*** Opening DATASET CONTENT ***

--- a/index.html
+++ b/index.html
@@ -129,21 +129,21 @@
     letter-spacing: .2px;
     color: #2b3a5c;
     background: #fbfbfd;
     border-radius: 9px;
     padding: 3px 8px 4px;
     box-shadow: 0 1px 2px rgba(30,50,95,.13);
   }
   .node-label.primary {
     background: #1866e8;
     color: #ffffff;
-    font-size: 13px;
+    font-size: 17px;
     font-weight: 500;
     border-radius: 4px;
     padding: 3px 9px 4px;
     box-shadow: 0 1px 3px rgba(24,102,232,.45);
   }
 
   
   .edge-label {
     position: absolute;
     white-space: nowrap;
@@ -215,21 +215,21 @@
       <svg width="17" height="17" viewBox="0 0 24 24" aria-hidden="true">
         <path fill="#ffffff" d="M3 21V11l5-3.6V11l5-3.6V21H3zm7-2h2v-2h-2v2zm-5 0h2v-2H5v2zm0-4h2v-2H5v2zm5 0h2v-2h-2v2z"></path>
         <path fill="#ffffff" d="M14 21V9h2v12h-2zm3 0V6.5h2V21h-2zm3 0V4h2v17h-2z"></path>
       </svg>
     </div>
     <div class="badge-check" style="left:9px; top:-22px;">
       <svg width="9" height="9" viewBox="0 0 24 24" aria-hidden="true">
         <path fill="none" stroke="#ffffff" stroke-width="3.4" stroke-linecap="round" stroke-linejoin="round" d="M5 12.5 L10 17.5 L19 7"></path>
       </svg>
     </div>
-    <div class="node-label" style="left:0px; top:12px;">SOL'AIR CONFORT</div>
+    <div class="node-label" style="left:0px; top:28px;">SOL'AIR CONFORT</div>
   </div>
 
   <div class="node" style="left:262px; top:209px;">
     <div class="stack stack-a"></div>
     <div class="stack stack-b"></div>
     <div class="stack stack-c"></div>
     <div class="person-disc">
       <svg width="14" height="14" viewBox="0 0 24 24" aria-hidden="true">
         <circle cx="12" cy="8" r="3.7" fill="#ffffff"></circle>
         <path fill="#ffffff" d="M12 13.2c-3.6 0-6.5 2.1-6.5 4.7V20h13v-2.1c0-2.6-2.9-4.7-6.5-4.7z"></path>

*** Closing DATASET CONTENT ***

◆ WORK REQUIRED: The word is "true". Copy every line above where it appears.

◆ ANSWER:
       <svg width="17" height="17" viewBox="0 0 24 24" aria-hidden="true">
       <svg width="9" height="9" viewBox="0 0 24 24" aria-hidden="true">
       <svg width="14" height="14" viewBox="0 0 24 24" aria-hidden="true">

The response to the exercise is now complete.